Repeat every record below exactly, omitting any pictures.

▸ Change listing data

▬▬▬

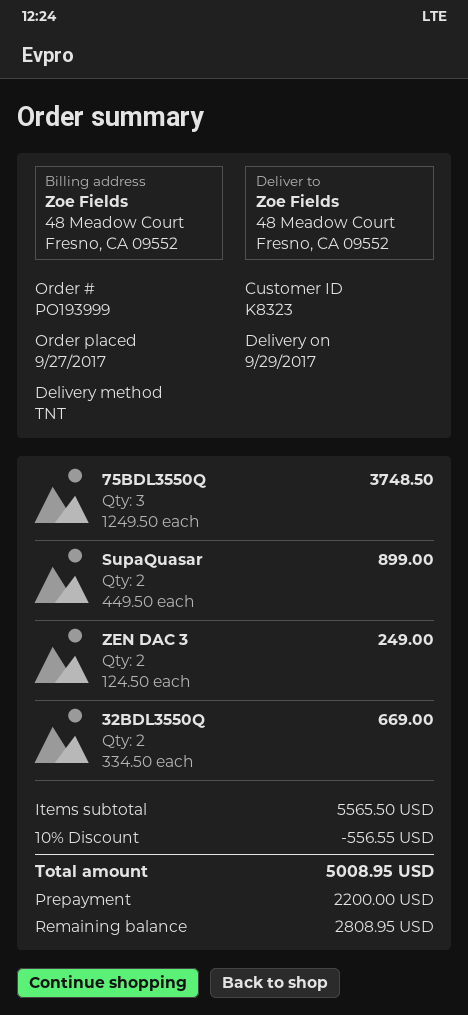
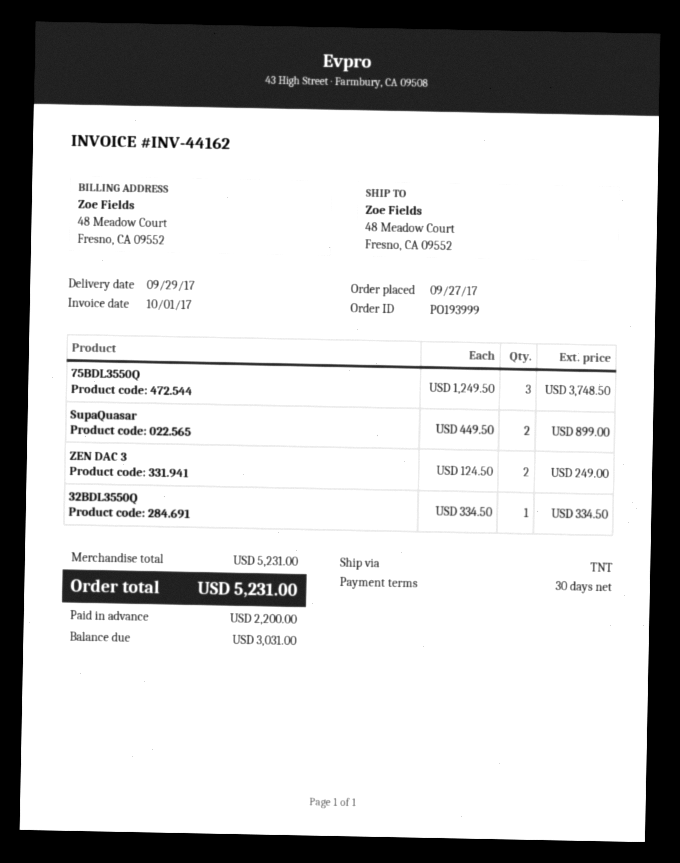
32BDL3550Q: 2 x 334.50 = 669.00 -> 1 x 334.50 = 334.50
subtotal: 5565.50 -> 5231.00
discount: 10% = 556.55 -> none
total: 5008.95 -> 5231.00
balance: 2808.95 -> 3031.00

▬▬▬

▸ SOLVED EXERCISE
32BDL3550Q: 2 x 334.50 = 669.00 -> 1 x 334.50 = 334.50
subtotal: 5565.50 -> 5231.00
discount: 10% = 556.55 -> none
total: 5008.95 -> 5231.00
balance: 2808.95 -> 3031.00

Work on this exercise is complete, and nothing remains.